On peut comprendre la haine des Ukrainiens contre les Russes, entretenue de part et d'autre depuis plus de dix ans. On peut croire que leur nationalisme est légitime, car nourri de trois siècles d'oppression russe contre l'esprit de liberté cosaque et la mémoire de la terrible famine des années 1930. On peut soutenir l'ambition polonaise de reconstituer une nouvelle « république des Deux-Nations », sorte de résurgence du royaume polono-lituanien, ennemi héréditaire de la Grande Russie, après l'échec de 1921 (il y a un siècle) à Kiev contre l'armée rouge de Trotski. On peut vouloir intégrer la main d'œuvre ukrainienne dans le marché unique pour abaisser les coûts de production et faciliter les exportations européennes. Mais cela ne doit pas se faire au détriment de la paix du reste du monde ni de nos intérêts, à nous Français.

C'est en 2014 qu'il aurait fallu rappeler Poutine à ses engagements vis-à-vis du Mémorandum de Budapest. Et c'est en Ukraine, et non en Roumanie, qu'il aurait fallu envoyer un contingent français, et ce, dès janvier. Le geste, pour symbolique qu'il eût été, aurait été compris par tous les protagonistes. Il aurait favorisé la négociation et ouvert la voie à un compromis. Contribuer à prolonger la guerre aujourd'hui ne peut conduire qu'à la catastrophe.

La paix en Europe ne dépend que des Américains

Le président Macron a raison de refuser le chantage nucléaire russe. Mais il faut aussi refuser le chantage des nationalistes ukrainiens, des nationalistes polonais et de tous les nationalistes européens prêts à jouer à la roulette russe au nom de leur haine ou de leurs intérêts. Dans un article au titre éloquent publié le 27 septembre (Russia's Defeat Would Be America's Problem), la revue Foreign Policy ne dit pas autre chose que Churchill : « No one will be able to stop the Ukraine hawks from taking a victory lap, but it is essential to keep them from leading the West to repeat its past mistakes. » De la part d'une revue réputée proche des démocrates américains, c'est un avertissement.

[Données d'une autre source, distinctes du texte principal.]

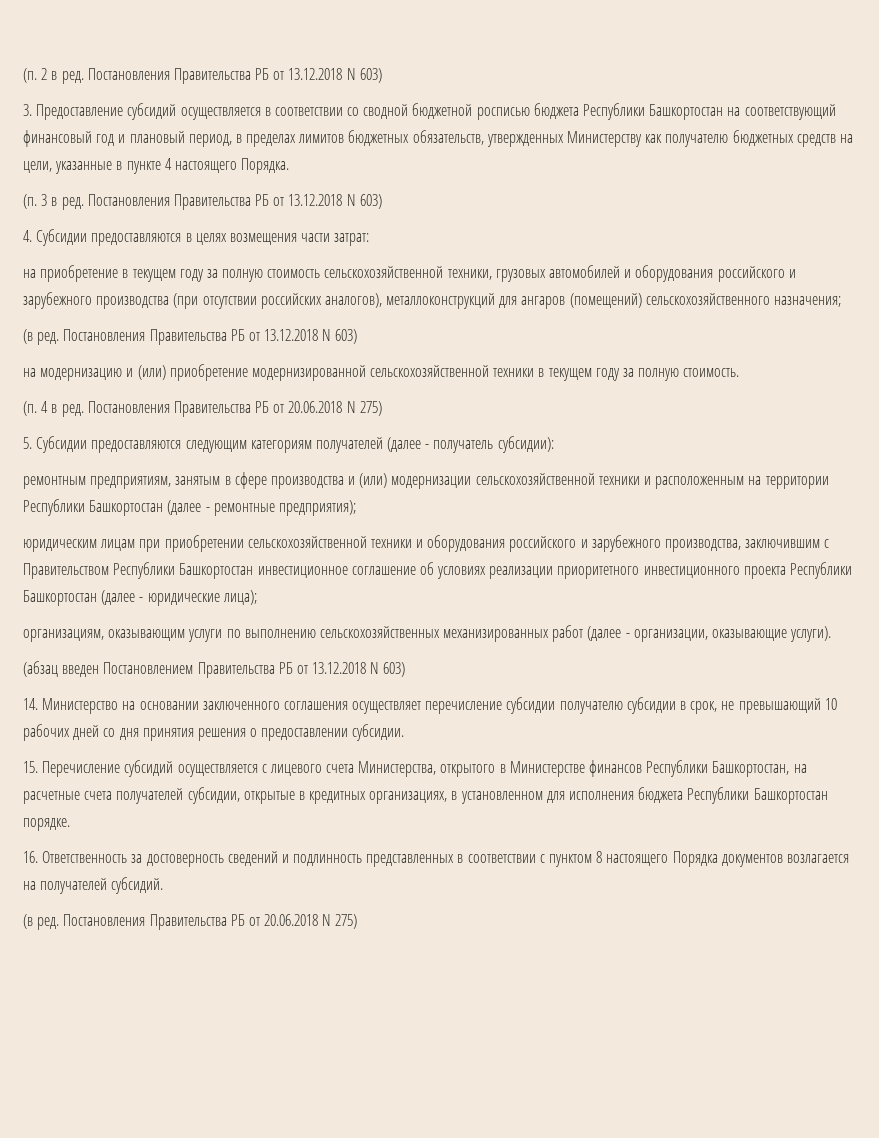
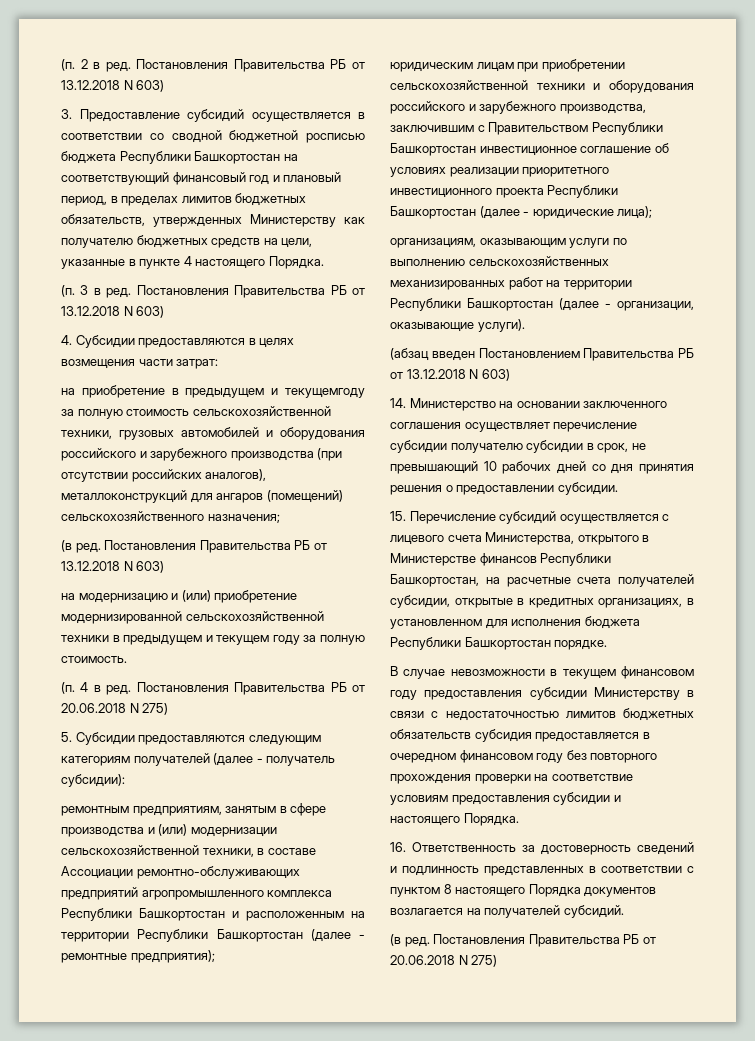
- на приобретение в текущем году за полную стоимость сельскохозяйственной техники, грузовых автомобилей и оборудования российского и зарубежного производства (при отсутствии российских аналогов), металлоконструкций для ангаров (помещений) сельскохозяйственного назначения;
+ на приобретение в предыдущем и текущемгоду за полную стоимость сельскохозяйственной техники, грузовых автомобилей и оборудования российского и зарубежного производства (при отсутствии российских аналогов), металлоконструкций для ангаров (помещений) сельскохозяйственного назначения;
- на модернизацию и (или) приобретение модернизированной сельскохозяйственной техники в текущем году за полную стоимость.
+ на модернизацию и (или) приобретение модернизированной сельскохозяйственной техники в предыдущем и текущем году за полную стоимость.
- ремонтным предприятиям, занятым в сфере производства и (или) модернизации сельскохозяйственной техники и расположенным на территории Республики Башкортостан (далее - ремонтные предприятия);
+ ремонтным предприятиям, занятым в сфере производства и (или) модернизации сельскохозяйственной техники, в составе Ассоциации ремонтно-обслуживающих предприятий агропромышленного комплекса Республики Башкортостан и расположенным на территории Республики Башкортостан (далее - ремонтные предприятия);
- организациям, оказывающим услуги по выполнению сельскохозяйственных механизированных работ (далее - организации, оказывающие услуги).
+ организациям, оказывающим услуги по выполнению сельскохозяйственных механизированных работ на территории Республики Башкортостан (далее - организации, оказывающие услуги).
+ В случае невозможности в текущем финансовом году предоставления субсидии Министерству в связи с недостаточностью лимитов бюджетных обязательств субсидия предоставляется в очередном финансовом году без повторного прохождения проверки на соответствие условиям предоставления субсидии и настоящего Порядка.

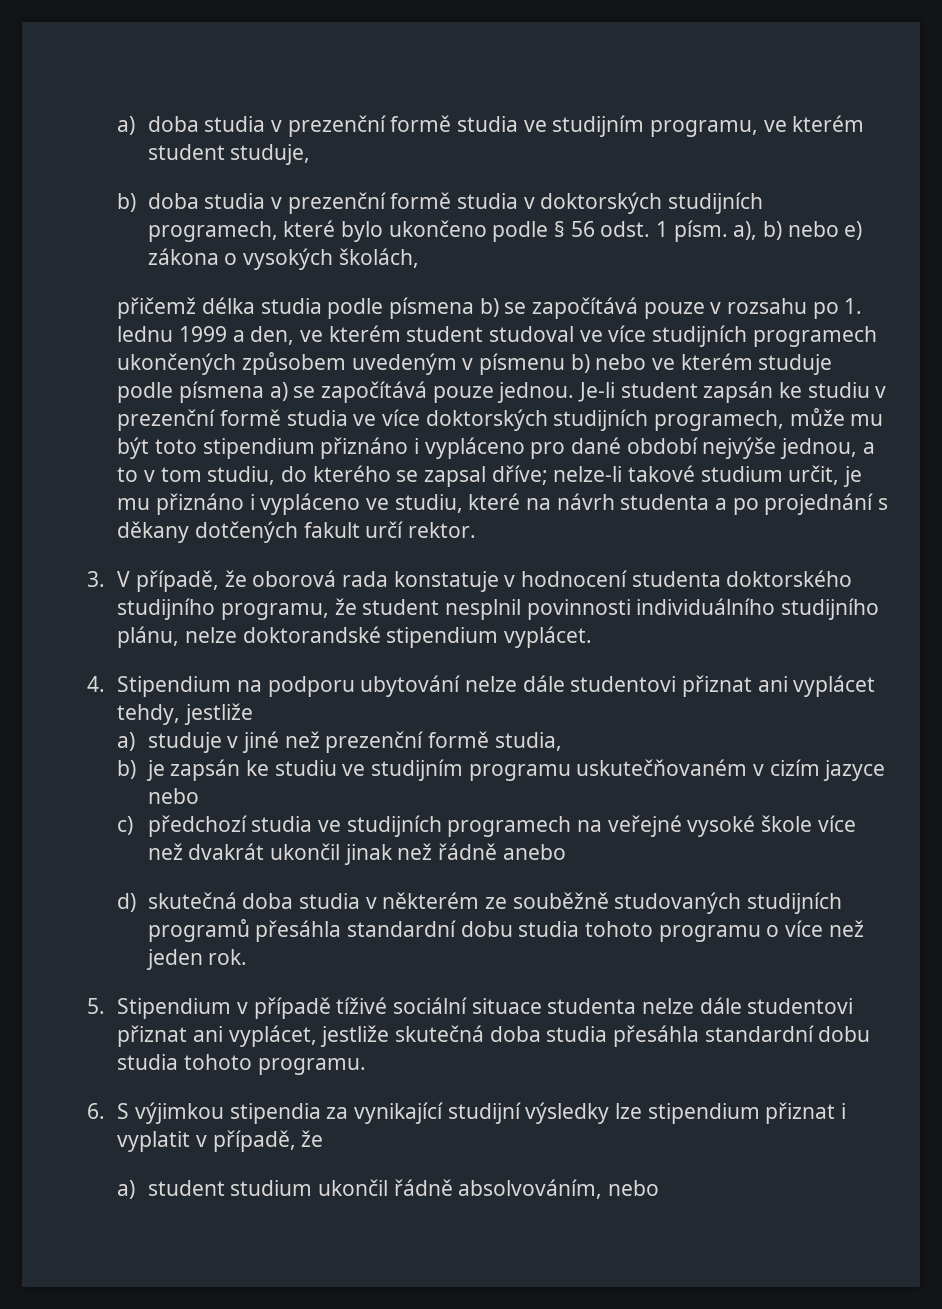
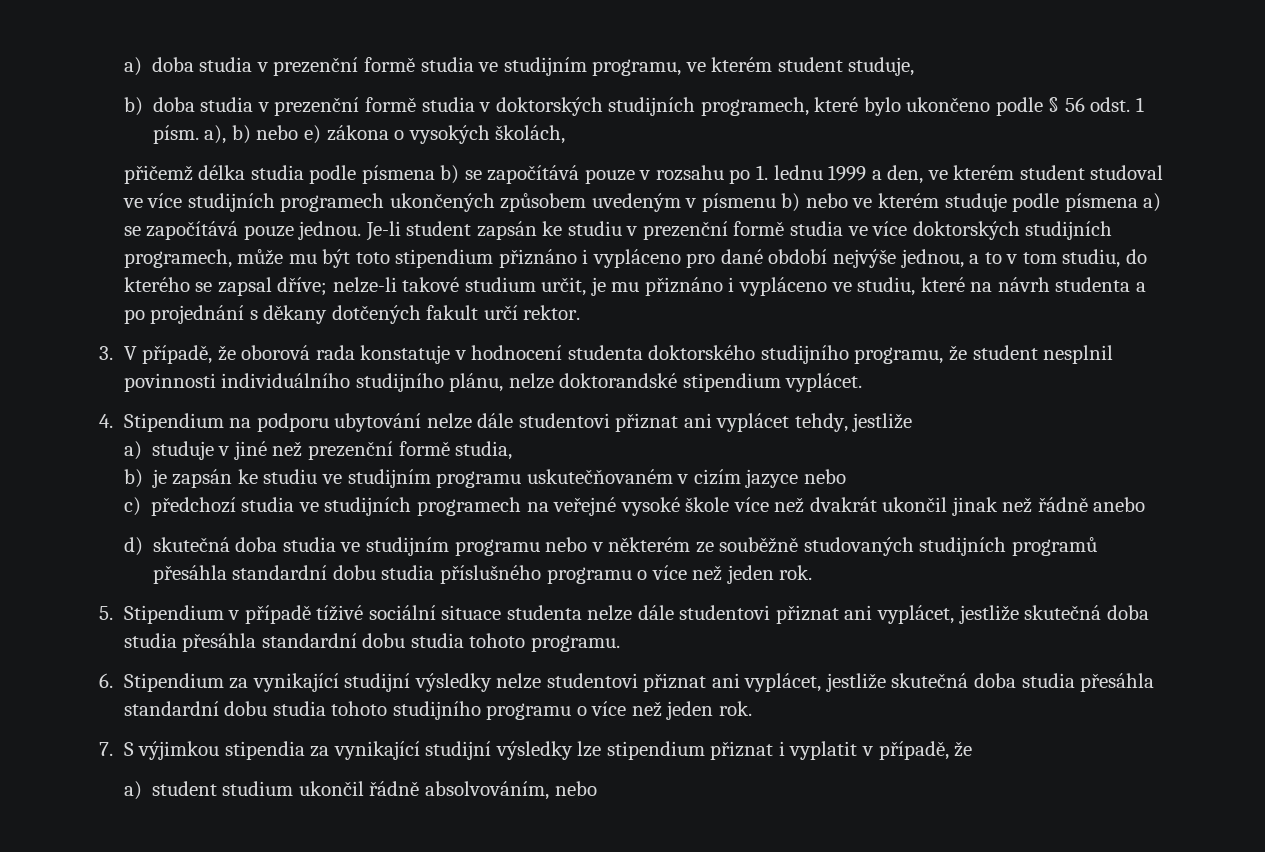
- d) skutečná doba studia v některém ze souběžně studovaných studijních programů přesáhla standardní dobu studia tohoto programu o více než jeden rok.
+ d) skutečná doba studia ve studijním programu nebo v některém ze souběžně studovaných studijních programů přesáhla standardní dobu studia příslušného programu o více než jeden rok.
- 6. S výjimkou stipendia za vynikající studijní výsledky lze stipendium přiznat i vyplatit v případě, že
+ 6. Stipendium za vynikající studijní výsledky nelze studentovi přiznat ani vyplácet, jestliže skutečná doba studia přesáhla standardní dobu studia tohoto studijního programu o více než jeden rok.
+ 7. S výjimkou stipendia za vynikající studijní výsledky lze stipendium přiznat i vyplatit v případě, že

Il paraît aujourd'hui évident que l'administration Biden est la seule à pouvoir forcer les Ukrainiens au compromis. Il suffit du jour au lendemain de cesser l'appui en renseignement et en moyens de commandement (nul ne sait où est localisé le centre ukrainien de conduite des opérations et qui le commande) et d'interrompre les livraisons, notamment de munitions. Encore une fois, la paix en Europe ne dépend que des Américains. Ils avaient intérêt au déclenchement de cette guerre pour délégitimer les prétentions européennes à l'autonomie stratégique, re-légitimer l'OTAN et affaiblir la Russie au point qu'elle ne soit plus une menace pour ses alliés. Les buts de guerre étant atteints, au prix d'épouvantables souffrances pour le peuple ukrainien, il est temps de siffler la fin de la partie et forcer l'Ukraine à consentir à des concessions. C'est à ce prix que le risque d'une catastrophe nucléaire sera évité.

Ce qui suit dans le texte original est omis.